→ Exercise directions
Give the lines below again exactly, starting with the line that holds "cursor: pointer;" and going on through the line that holds "width: 38px; height: 38px;".
|---|
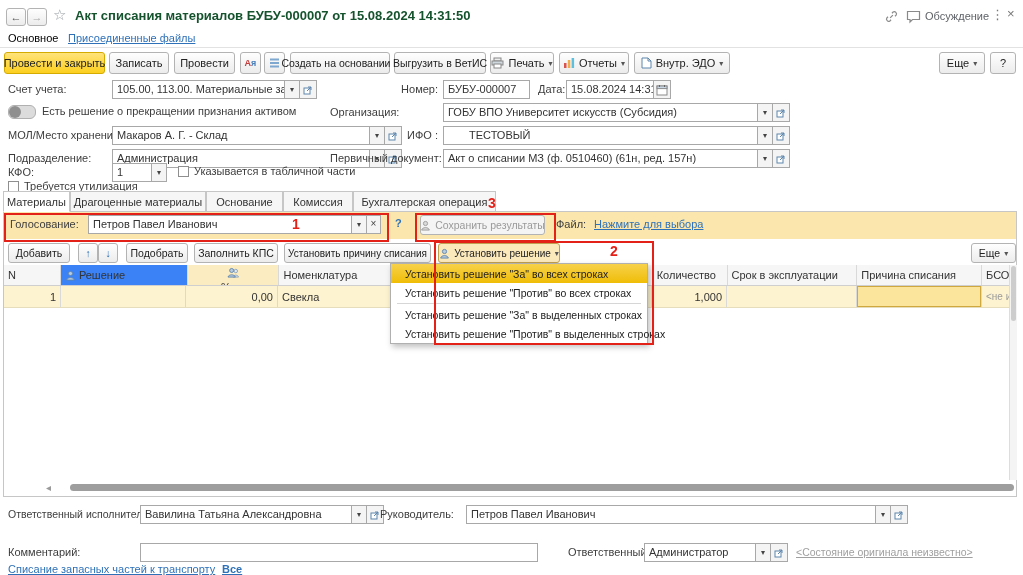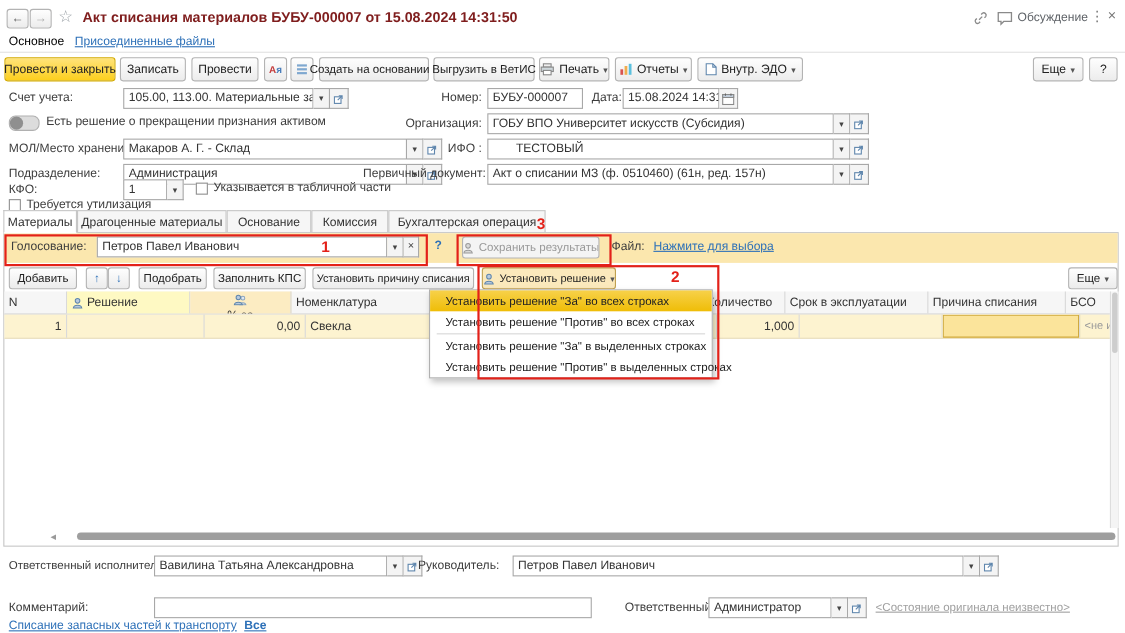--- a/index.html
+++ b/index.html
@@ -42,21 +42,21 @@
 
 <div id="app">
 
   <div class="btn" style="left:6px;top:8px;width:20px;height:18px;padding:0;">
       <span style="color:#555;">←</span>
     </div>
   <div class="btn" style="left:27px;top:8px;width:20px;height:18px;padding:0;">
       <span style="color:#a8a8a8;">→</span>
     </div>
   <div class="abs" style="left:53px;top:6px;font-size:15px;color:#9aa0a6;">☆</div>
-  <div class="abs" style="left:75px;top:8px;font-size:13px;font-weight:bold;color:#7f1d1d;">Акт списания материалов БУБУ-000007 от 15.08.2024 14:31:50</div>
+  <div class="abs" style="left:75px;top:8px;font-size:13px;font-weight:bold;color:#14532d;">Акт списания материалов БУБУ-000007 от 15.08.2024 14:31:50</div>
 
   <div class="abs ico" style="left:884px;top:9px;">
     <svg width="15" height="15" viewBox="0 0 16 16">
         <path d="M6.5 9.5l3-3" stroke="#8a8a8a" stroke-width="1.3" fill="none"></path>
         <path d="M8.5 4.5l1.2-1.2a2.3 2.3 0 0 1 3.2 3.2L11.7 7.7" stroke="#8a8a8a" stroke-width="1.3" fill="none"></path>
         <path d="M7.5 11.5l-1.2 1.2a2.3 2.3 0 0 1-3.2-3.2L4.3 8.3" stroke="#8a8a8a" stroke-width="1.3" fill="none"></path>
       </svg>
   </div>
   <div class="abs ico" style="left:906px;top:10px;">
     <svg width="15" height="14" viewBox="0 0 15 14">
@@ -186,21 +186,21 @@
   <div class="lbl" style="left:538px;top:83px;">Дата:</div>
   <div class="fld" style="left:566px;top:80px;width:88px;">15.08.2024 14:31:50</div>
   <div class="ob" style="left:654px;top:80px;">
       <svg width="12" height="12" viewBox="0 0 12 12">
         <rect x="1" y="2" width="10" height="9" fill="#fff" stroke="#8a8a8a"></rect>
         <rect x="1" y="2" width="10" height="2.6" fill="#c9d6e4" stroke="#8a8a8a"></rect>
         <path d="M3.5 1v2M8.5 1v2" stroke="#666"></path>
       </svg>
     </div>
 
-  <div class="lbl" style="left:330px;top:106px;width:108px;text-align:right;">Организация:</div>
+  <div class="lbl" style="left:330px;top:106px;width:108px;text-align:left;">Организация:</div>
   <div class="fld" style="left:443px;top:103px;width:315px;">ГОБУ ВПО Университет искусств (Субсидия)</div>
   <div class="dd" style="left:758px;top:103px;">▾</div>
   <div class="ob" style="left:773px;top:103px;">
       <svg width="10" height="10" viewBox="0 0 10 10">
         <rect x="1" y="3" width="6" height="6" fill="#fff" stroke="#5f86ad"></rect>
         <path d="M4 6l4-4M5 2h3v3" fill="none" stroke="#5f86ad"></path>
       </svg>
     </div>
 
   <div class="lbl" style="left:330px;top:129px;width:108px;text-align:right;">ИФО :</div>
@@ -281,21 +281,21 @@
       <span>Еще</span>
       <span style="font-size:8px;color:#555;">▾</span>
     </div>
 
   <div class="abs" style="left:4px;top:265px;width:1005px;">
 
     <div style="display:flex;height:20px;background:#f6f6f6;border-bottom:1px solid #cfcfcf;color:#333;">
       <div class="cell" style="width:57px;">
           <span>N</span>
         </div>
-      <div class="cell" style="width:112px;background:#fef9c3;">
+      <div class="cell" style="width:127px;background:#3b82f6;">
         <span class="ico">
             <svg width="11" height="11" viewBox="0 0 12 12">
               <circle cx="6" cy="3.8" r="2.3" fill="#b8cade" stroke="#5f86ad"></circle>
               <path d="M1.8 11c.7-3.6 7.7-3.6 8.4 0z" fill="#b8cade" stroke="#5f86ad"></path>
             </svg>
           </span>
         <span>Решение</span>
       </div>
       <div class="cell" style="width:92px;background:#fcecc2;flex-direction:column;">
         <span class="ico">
|---|
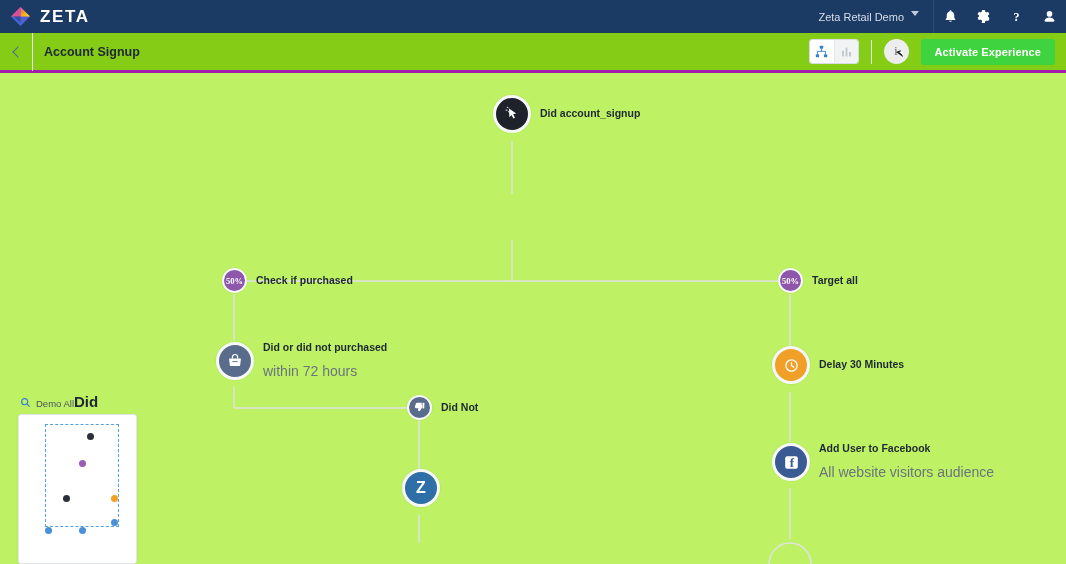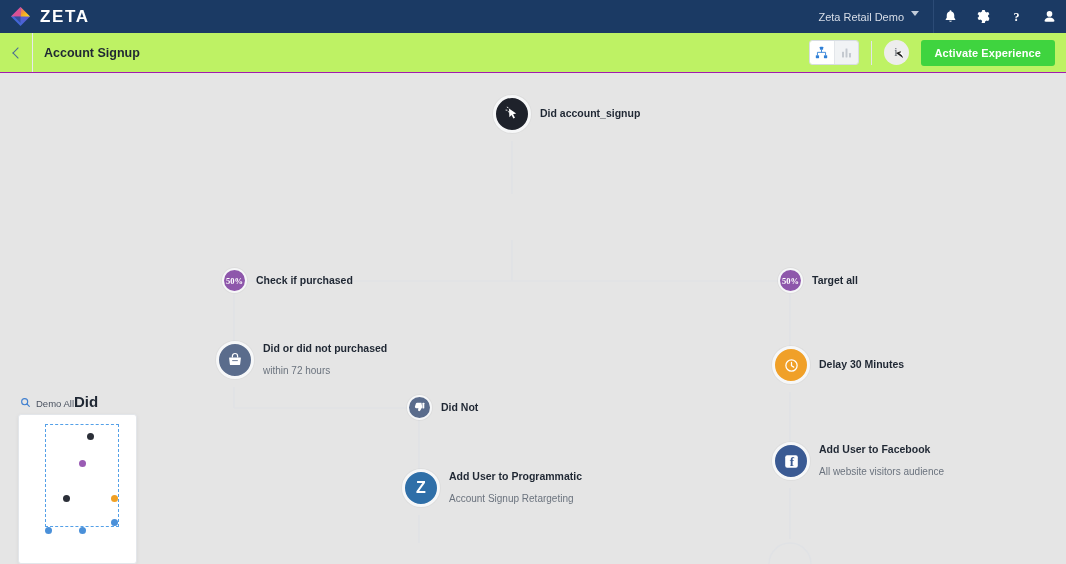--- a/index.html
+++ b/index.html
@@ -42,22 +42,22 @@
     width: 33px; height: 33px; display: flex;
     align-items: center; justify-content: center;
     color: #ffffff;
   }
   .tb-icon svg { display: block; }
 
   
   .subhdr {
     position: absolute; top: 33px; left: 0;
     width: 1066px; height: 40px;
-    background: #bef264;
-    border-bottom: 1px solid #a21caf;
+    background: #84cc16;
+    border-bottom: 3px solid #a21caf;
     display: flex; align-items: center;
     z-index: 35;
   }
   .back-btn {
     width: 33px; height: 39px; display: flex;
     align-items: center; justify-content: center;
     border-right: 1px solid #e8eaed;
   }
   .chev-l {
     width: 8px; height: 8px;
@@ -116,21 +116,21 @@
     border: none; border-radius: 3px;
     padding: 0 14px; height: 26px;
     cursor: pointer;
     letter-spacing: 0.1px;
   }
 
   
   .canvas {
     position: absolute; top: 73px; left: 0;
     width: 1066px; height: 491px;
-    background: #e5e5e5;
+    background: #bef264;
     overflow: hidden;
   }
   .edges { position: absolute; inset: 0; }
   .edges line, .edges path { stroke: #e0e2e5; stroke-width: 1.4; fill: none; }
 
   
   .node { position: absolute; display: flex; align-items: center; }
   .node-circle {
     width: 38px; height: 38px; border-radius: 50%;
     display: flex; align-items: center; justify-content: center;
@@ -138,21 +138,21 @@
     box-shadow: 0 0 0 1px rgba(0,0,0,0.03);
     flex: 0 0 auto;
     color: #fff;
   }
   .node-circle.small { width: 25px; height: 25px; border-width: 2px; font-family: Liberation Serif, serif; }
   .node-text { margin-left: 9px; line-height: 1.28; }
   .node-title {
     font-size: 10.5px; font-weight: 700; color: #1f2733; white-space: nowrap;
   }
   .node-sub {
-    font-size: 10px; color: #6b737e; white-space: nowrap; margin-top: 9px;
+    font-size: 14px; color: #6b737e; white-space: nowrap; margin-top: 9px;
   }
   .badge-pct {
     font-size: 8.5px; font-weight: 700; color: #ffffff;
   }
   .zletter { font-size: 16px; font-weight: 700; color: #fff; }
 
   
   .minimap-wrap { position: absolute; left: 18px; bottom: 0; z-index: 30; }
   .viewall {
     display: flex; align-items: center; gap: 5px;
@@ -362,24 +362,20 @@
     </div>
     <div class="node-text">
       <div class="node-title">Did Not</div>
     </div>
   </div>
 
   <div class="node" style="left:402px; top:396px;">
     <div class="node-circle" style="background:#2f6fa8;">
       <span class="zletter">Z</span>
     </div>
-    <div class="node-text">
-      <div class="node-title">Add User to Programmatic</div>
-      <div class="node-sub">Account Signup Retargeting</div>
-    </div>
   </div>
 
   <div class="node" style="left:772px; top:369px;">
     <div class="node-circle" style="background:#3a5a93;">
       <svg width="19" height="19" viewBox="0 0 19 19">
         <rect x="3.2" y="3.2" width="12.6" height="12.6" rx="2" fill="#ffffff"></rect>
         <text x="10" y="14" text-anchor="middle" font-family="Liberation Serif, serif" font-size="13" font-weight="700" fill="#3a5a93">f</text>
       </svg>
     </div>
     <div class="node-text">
|---|
→ Output
     cursor: pointer;
     letter-spacing: 0.1px;
   }
 
   
   .canvas {
     position: absolute; top: 73px; left: 0;
     width: 1066px; height: 491px;
-    background: #e5e5e5;
+    background: #bef264;
     overflow: hidden;
   }
   .edges { position: absolute; inset: 0; }
   .edges line, .edges path { stroke: #e0e2e5; stroke-width: 1.4; fill: none; }
 
   
   .node { position: absolute; display: flex; align-items: center; }
   .node-circle {
     width: 38px; height: 38px; border-radius: 50%;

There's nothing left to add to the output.